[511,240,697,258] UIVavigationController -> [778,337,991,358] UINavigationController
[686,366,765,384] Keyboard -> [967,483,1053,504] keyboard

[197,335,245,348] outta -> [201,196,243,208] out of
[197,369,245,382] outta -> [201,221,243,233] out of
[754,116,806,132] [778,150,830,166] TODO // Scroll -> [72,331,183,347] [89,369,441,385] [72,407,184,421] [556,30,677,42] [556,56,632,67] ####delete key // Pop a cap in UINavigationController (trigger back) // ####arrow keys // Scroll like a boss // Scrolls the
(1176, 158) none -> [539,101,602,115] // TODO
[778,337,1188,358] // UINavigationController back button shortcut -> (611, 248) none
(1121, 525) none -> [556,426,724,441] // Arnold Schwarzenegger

---

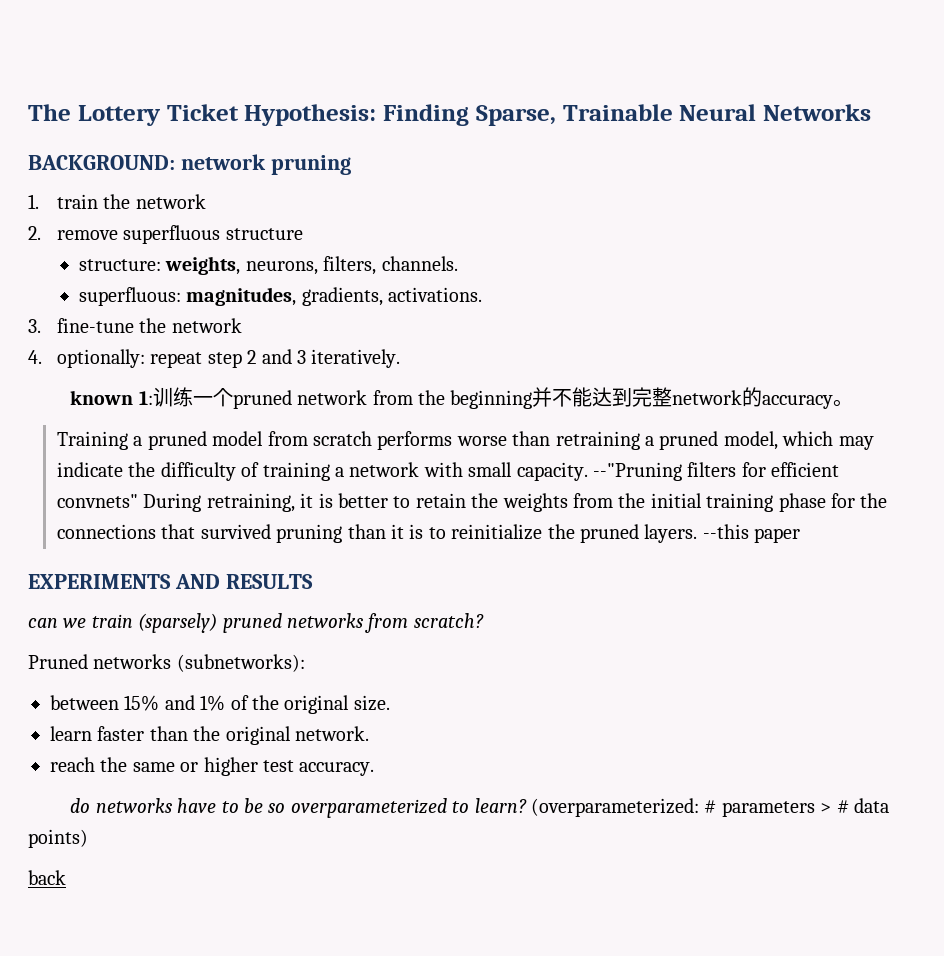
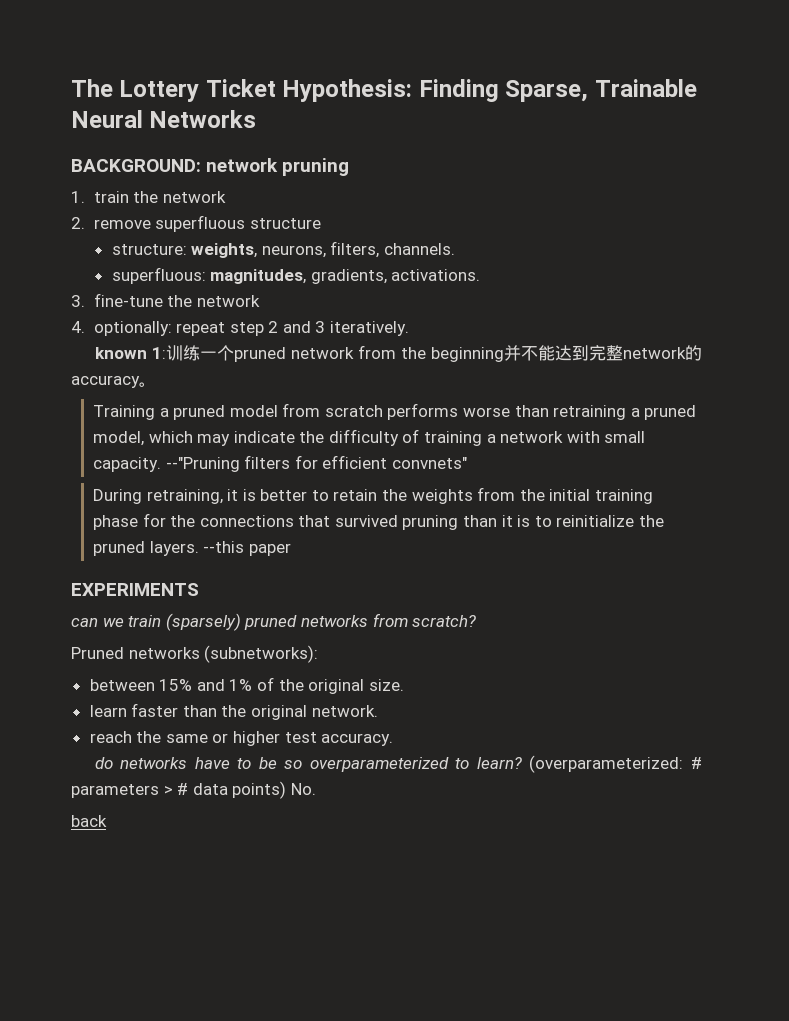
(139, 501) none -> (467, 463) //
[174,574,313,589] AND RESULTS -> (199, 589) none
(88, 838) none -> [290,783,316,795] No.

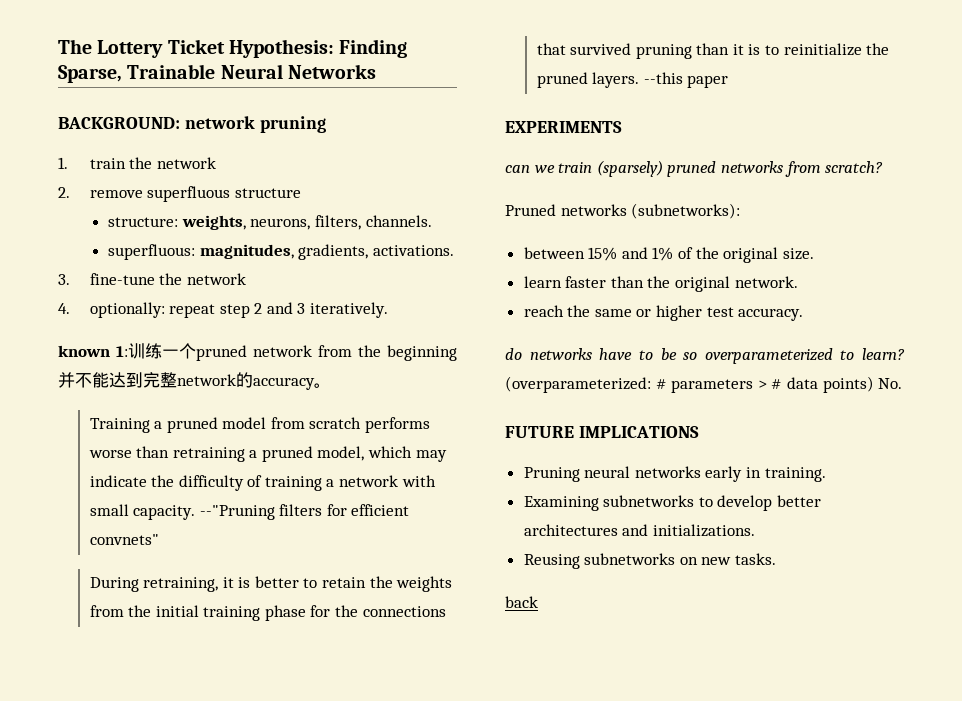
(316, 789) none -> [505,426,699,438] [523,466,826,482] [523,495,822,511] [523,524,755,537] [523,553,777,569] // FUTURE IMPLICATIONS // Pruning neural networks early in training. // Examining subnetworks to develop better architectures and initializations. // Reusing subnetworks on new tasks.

* * *

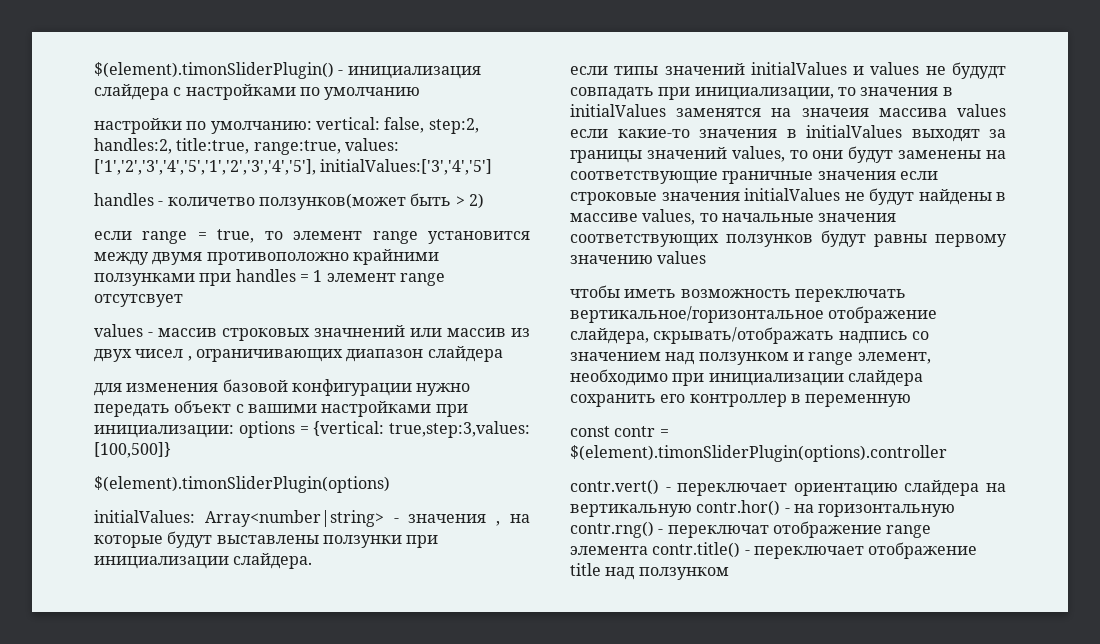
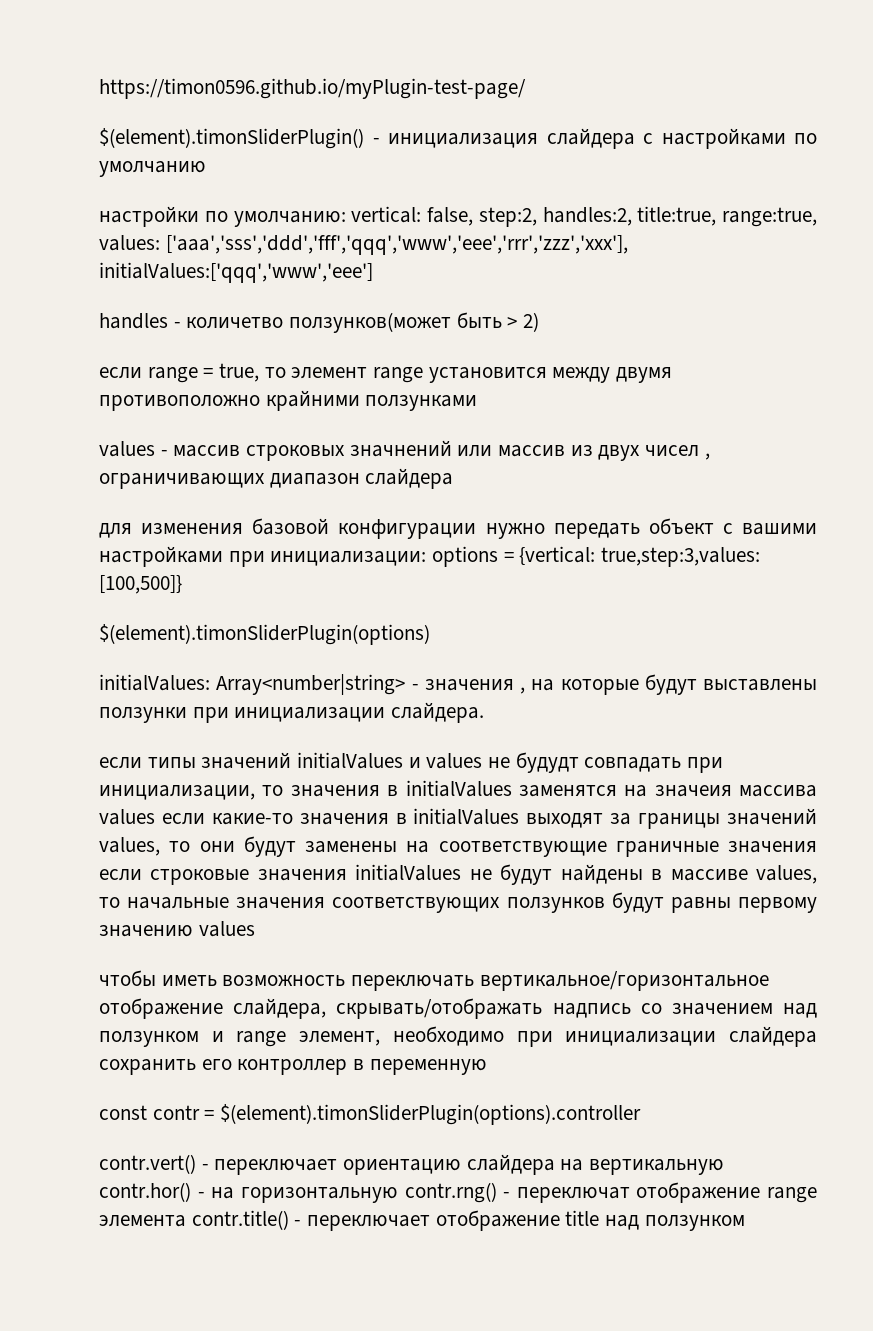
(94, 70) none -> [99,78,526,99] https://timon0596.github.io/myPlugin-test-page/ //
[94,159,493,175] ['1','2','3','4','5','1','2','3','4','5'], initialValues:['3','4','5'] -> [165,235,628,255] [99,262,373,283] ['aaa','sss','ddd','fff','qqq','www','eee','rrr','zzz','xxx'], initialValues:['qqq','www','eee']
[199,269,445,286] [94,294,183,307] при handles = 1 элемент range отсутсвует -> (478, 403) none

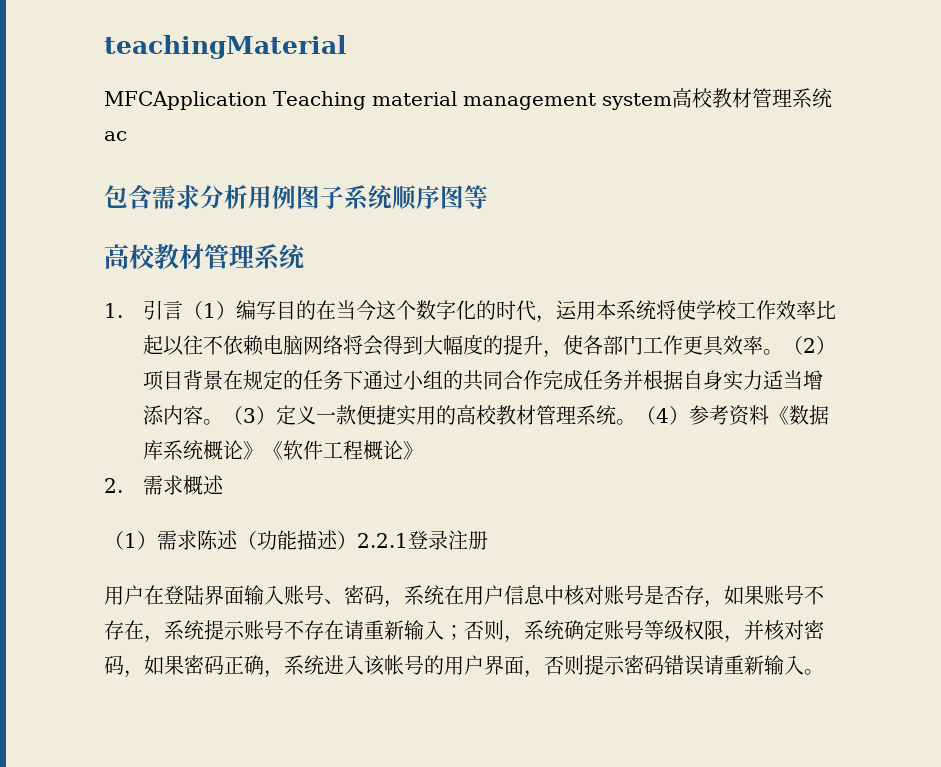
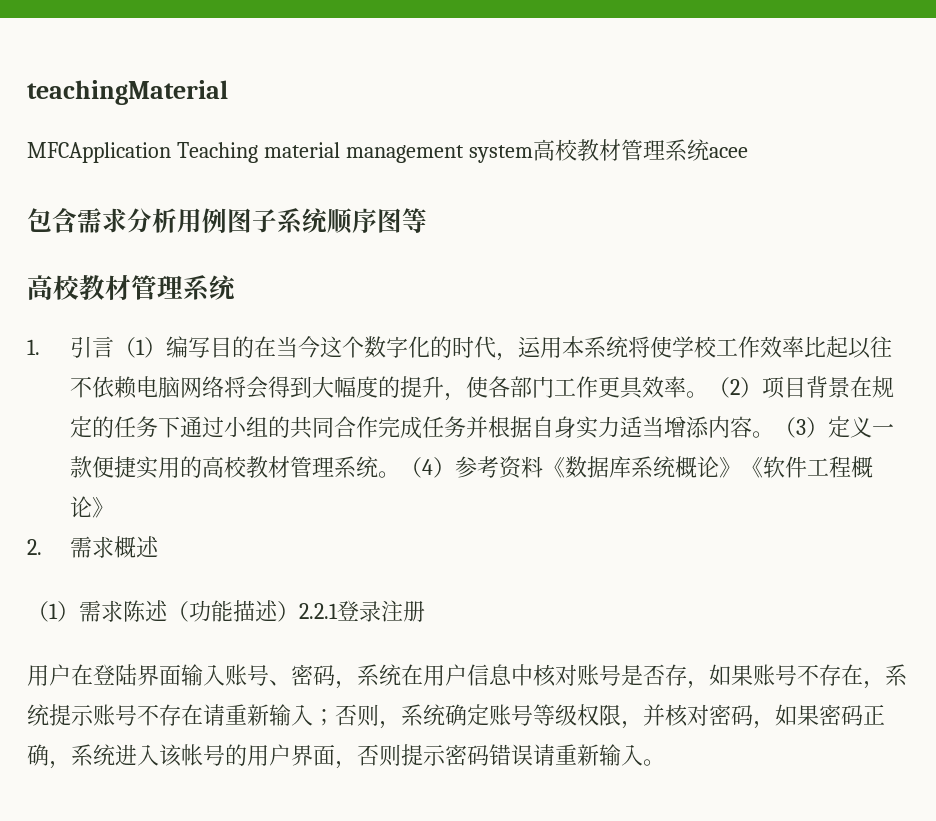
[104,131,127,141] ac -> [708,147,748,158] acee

# WORK TO BE COMPLETED
From the records above, copy out the line with "[778,337,1188,358] // UINavigationController", the line with "(1121, 525) none", and every line between them, word for word.

# OUTPUT BELOW
[778,337,1188,358] // UINavigationController back button shortcut -> (611, 248) none
(1121, 525) none -> [556,426,724,441] // Arnold Schwarzenegger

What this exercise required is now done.